Customer Experience News & Trends

Turn customer complaints into great experiences: 6 expert tips

You don’t have to take customer complaints like taking one to the chin. Instead, take them as a way to boost customer service.

In most cases, one complaint actually represents many more that other customers aren’t bothering to bring to you — and those silent customers are at a huge risk of leaving without you ever having the chance to make things right.

“You have two choices,” says Ron Kaufman, author of Uplifting Service: The Proven Path to Delighting Your Customers, Colleagues and Everyone Else You Meet. “One, treat the complaining customer like he’s a pain in the neck. Or, two, appreciate each complaining customer and use the complaint as an opportunity to improve.”

From bad to good

Front-line service pros want to treat every complaint and the customer behind it with a sense of immediacy and importance. That can immediately turn a potentially bad situation into a good experience.

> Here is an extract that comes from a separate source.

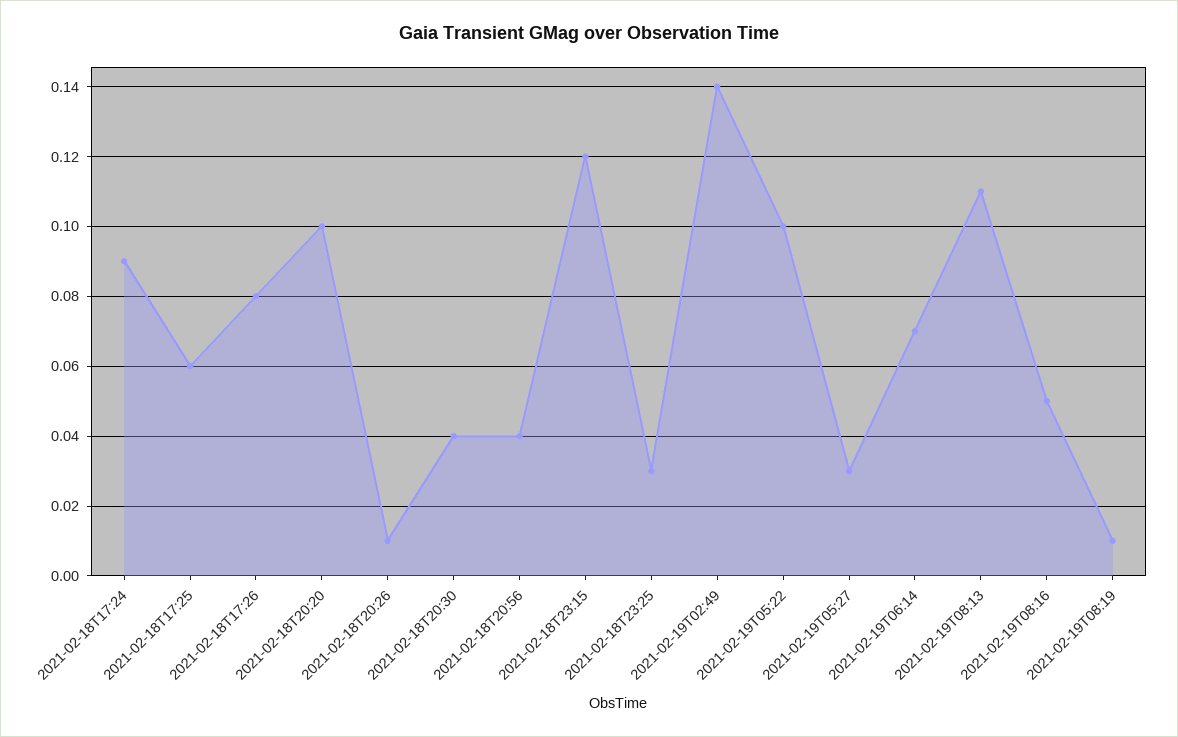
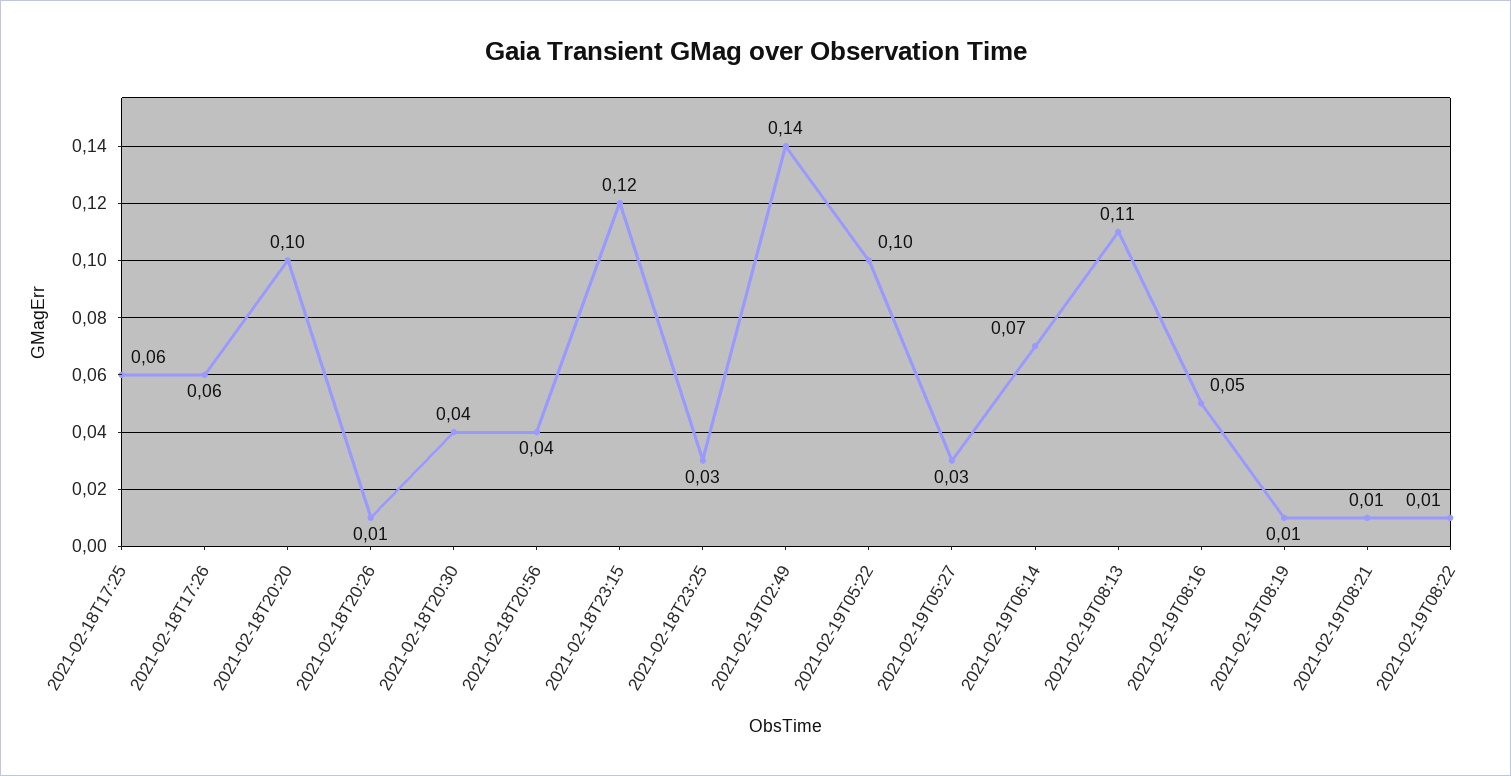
2021-02-18T17:24: 0.09 -> none
2021-02-18T17:26: 0.08 -> 0.06
2021-02-19T08:21: none -> 0.01
2021-02-19T08:22: none -> 0.01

From there, Kaufman suggests handling complaints like this:

  • Appreciate the complaint. Positively recognize customers who complain by saying, “Thank you for reaching out” or “Thank you for bringing this to my attention.”
  • Acknowledge what’s important. When customers complain, listen for what’s important to them — the thing that they value most and feel was denied them. For instance, they may complain about a broken part but what’s really bothering them is the time it takes to deal with getting it fixed. Then you can say something like, “I can see how frustrating and time-consuming this has been for you.” This especially helps because you’ve just taken the customers’ side — at least on the feelings involved in the situation.
  • Explain your desire to improve. Let customers know you’re on their side now and going forward. When they bring legitimate complaints to you — and you’re already addressing the issue — explain it. For instance, “I’m sorry for how this affected you. I want to assure you we’re working on a solution right now. Our supply quality control managers have already started an internal investigation that will help us foresee damages before they can happen.”
  • Educate the customer. Some customers will be satisfied with this and want you to move on to the immediate solution. Others will want to know more. Ask if they want to hear more about what happened or would like to resolve the situation now.
  • Contain it. With customers calmed, it’s time to narrow the issue and resolve it. Ask customers what they’d like to see happen. Often, their expectation is within the bounds of what front-line service pros can do.
  • Apologize when you can’t act and recover. In a few cases, there is little or nothing a customer service pro can do about a complaint. Focus on the customer’s emotions, rather than the complaint or request in these instances. Say, “Unfortunately, it’s not something we can do. I understand you’re frustrated, and I apologize.” In those cases, tell customers that you’d like to give them a token of appreciation or gesture of goodwill, by offering something — a discount, freebie or voucher — for the inconvenience.